This tutorial will explain various function available in Pyspark to cache a dataframe and to clear cache of an already cached dataframe.

PySpark: Dataframe Caching

This tutorial will explain various function available in Pyspark to cache a dataframe and to clear cache of an already cached dataframe. A cache is a data storage layer (memory) in computing which stores a subset of data, so that future requests for the same data are served up faster than is possible by accessing the data’s original source. Caching allows you to efficiently reuse previously fetched or processed data.
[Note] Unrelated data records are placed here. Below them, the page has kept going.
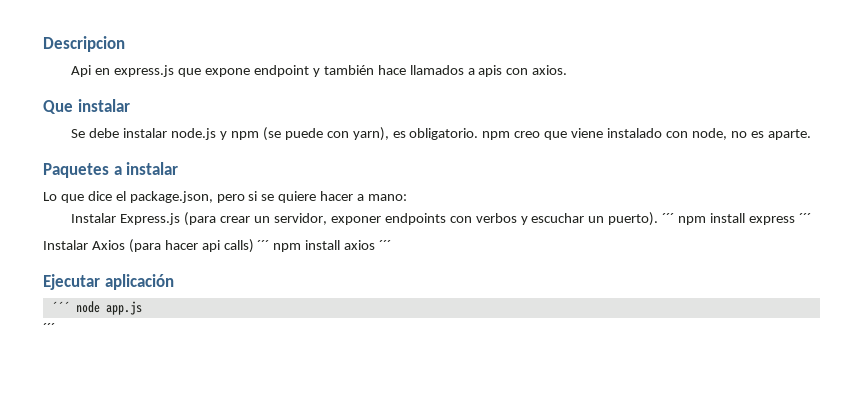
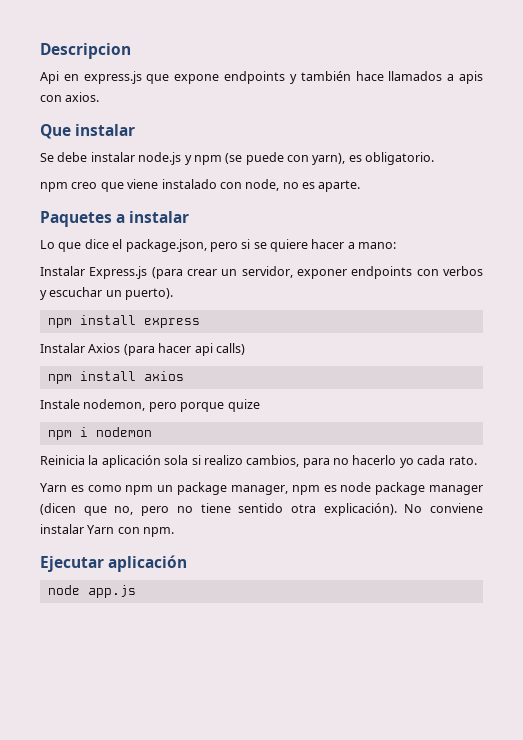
- Api en express.js que expone endpoint y también hace llamados a apis con axios.
+ Api en express.js que expone endpoints y también hace llamados a apis con axios.
- Se debe instalar node.js y npm (se puede con yarn), es obligatorio. npm creo que viene instalado con node, no es aparte.
+ Se debe instalar node.js y npm (se puede con yarn), es obligatorio.
+ npm creo que viene instalado con node, no es aparte.
- Instalar Express.js (para crear un servidor, exponer endpoints con verbos y escuchar un puerto). ´´´ npm install express ´´´
+ Instalar Express.js (para crear un servidor, exponer endpoints con verbos y escuchar un puerto).
+ npm install express
- Instalar Axios (para hacer api calls) ´´´ npm install axios ´´´
+ Instalar Axios (para hacer api calls)
+ npm install axios
+ Instale nodemon, pero porque quize
+ npm i nodemon
+ Reinicia la aplicación sola si realizo cambios, para no hacerlo yo cada rato.
+ Yarn es como npm un package manager, npm es node package manager (dicen que no, pero no tiene sentido otra explicación). No conviene instalar Yarn con npm.
- ´´´ node app.js
- ´´´
+ node app.js

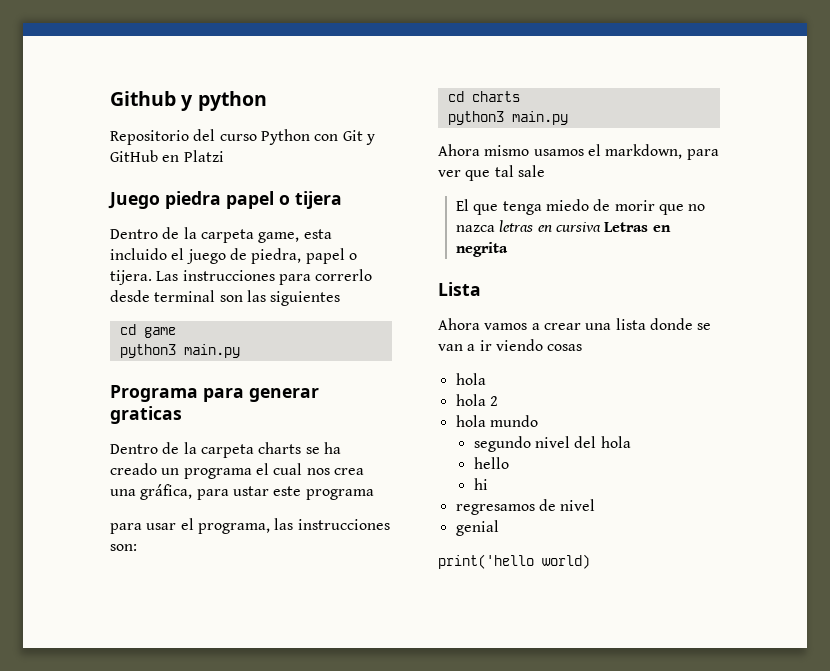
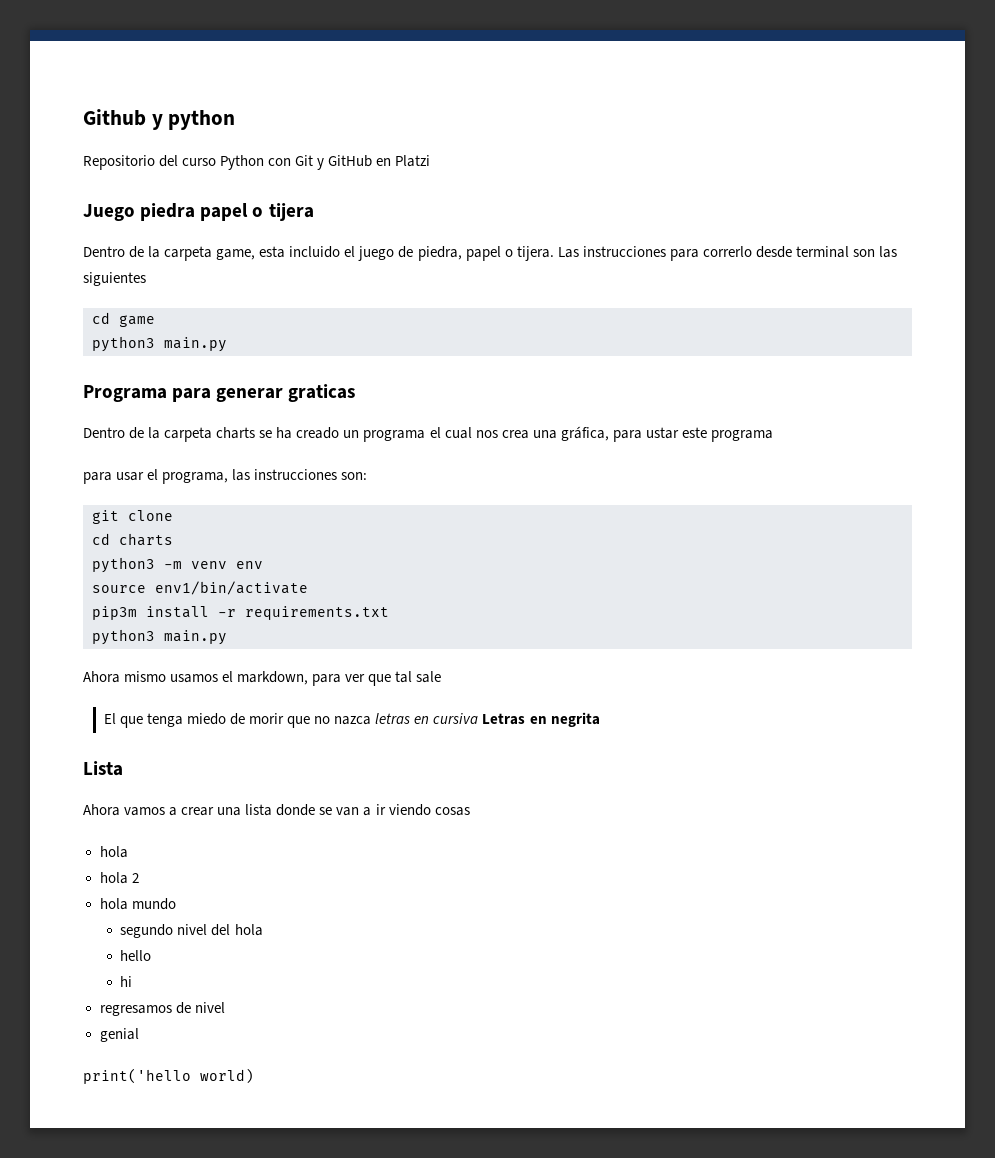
+ git clone
+ python3 -m venv env
+ source env1/bin/activate
+ pip3m install -r requirements.txt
Following functions / topic will be covered on this page, click on item in the below list and it will take you to the respective section of the page:

StorageLevel Function: StorageLevel function (within Pyspark library) can be used along with "persist" function to tell spark how to cache data. This includes whether to store data on disk if it does not completely fit into memory or not. Also if cache data should be replicated on the multiple nodes.
storageLevel Attribute: storageLevel attribute can be used to get current storage level of a dataframe.
is_cached: This dataframe attribute can be used to know whether dataframe is cached or not. Output will be True if dataframe is cached else False.
cache: Cache function can be used to cache data with a preset StorageLevel. Current default storage level is "MEMORY_AND_DISK" for cache function.
persist: Persist function is similar to cache function but user can specify the storage level using storageLevel Function as parameter. If no parameter is passed to this function then it will save with default storage level.
unpersist: Unpersist function can be used to clear cache(to remove all blocks from memory and disk) of an already cached dataframe.
isLocal: isLocal function will returns true if the Collect() and Take() methods can be run locally without any Spark executors else it will return false.